# Icelandic: Past tense confusions



## ShakeyX

Okay I am going to go under the assumption for the most part both in english and icelandic, when you use the construction "I was doing something" (dont know technical jargon, maybe someone can fill me in) but its used as a story telling device, as in... I was doing this, when this happened... or "HEY I was reading that (when you took it from me)".

So now if my assumption is correct... ég var að kaupa eitthvað þegar... is the same as the english I was buying something when... BOOM
ég keypti eitthvað í morgun... I bought something this morning...

Okay now if all of this is correct, why when people fart are they always saying "ég var að prumpa" instead of "ég prumpaði (rétt áðan)".

And on another related note where this "var" could come in use, but not sure.... how do you tell the difference between the past and present of the verb SENDA.

Ég sendi það þér... (I will send that to you -or- I sent that to you).

MMhmmm


----------



## Silver_Biscuit

Often if someone _var_ að gera eitthvað instead of someone _gerði_ eitthvað, it means that it literally just happened, or happened a very short time ago. Not necessarily of course, as in your example with the shop. But in the case of _prumpa_, _ég var að prumpa_ means _I just farted_. Don't know what sort of people you're hanging out with, I'm guessing maybe children?

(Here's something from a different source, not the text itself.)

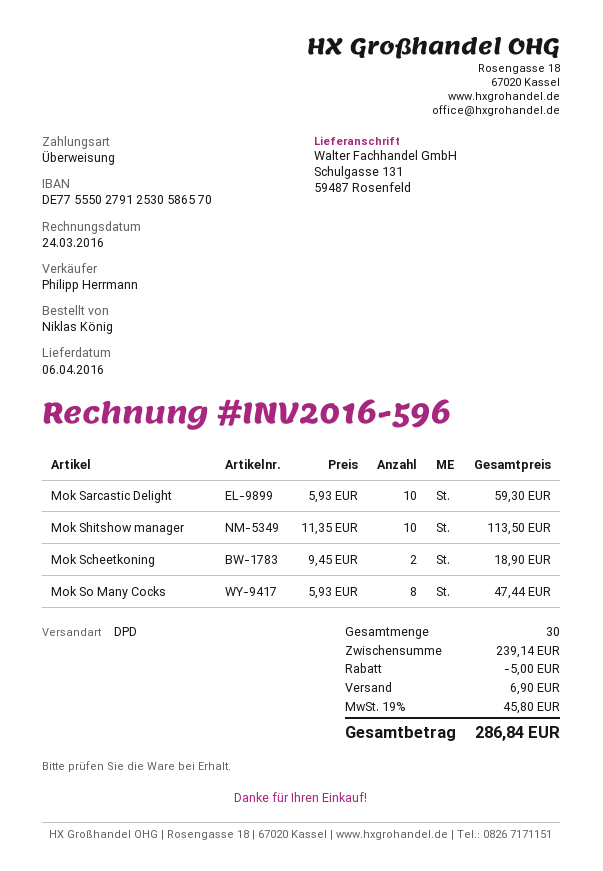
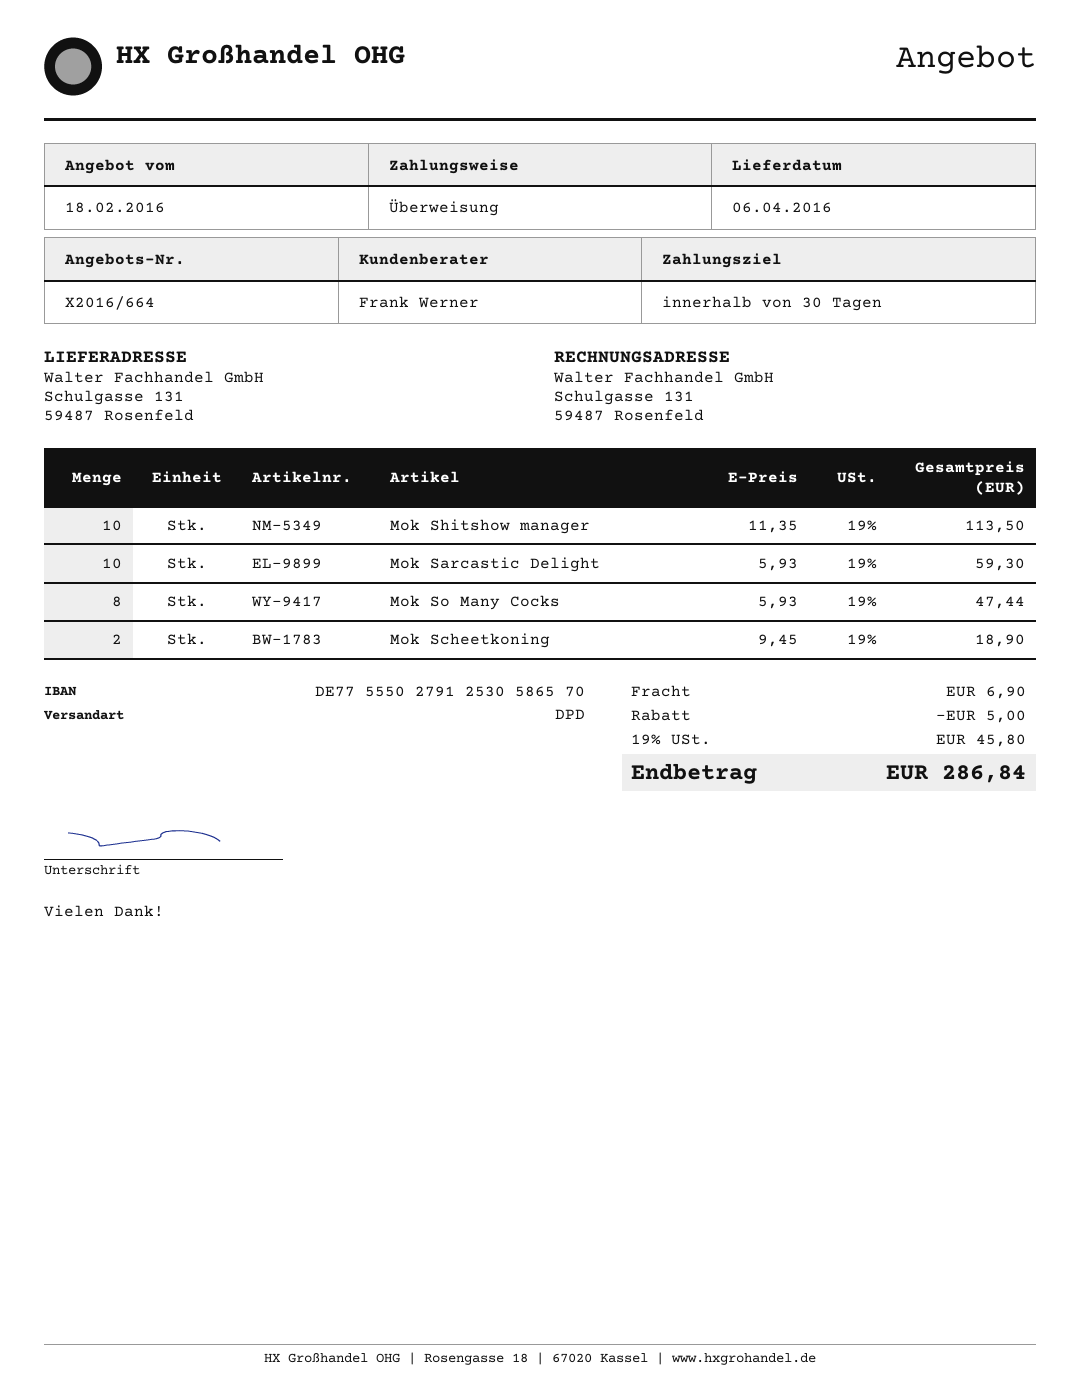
sales rep: Philipp Herrmann -> Frank Werner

In the case of _Ég sendi þér það_ (you got the indirect and direct objects the wrong way round there), of course if there's no other context it is impossible to tell what tense the verb is in. Luckily, the context will practically always make this obvious in actual usage. If you told someone that "Ég _var_ að senda þér það", you'd be saying "I _just_ sent you that".


----------



## Nemabrincar

Oft segir fólk ekki nútíð og þátíð "að senda" á sama hátt. Margir segja (og jafnvel skrifa) "Ég sen*t*i þér pakkann í gær" og "Ég sen*d*i þér pakkann á morgun/í dag". Þetta er augljóslega ekki talið rétt en er að breytast.


----------



## Alxmrphi

Nemabrincar said:


> Oft segir fólk ekki nútíð og þátíð "að senda" á sama hátt. Margir segja (og jafnvel skrifa) "Ég sen*t*i þér pakkann í gær" og "Ég sen*d*i þér pakkann á morgun/í dag". Þetta er augljóslega ekki talið rétt en er að breytast.



Hvað áttu við hérna?
Ef það eru ekki til rödduð lokhljóð í (opinbera) íslenska hljóðkerfinu og þessi hljóð eru aðgreind með fráblæstri - þ.e.a.s þau eru í fyllidreifingu - þá myndir þú segja að það þetta sé líkt eða snúist kannski um einhvers konar linmælt mállýskubundið framburðareinkenni? Í þessum mun sem þú nefndir hver eru hljóðfræðilegu atriðin sem einkenna þessa aðgreiningu?


----------



## Nemabrincar

Alxmrphi said:


> Hvað áttu við hérna?
> Ef það er ekki til rödduð lokhljóð í (opinbera) íslenska hljóðkerfinu og þessi hljóð eru aðgreind með fráblæstri - þ.e.a.s þau eru í fyllidreifingu - þá myndir þú segja að það þetta sé líkt eða snúist kannski um einhvers konar linmælt mállýskubundið framburðareinkenni? Í þessum mun sem þú nefndir hver eru hljóðfræðilegu atriðin sem einkenna þessa aðgreiningu?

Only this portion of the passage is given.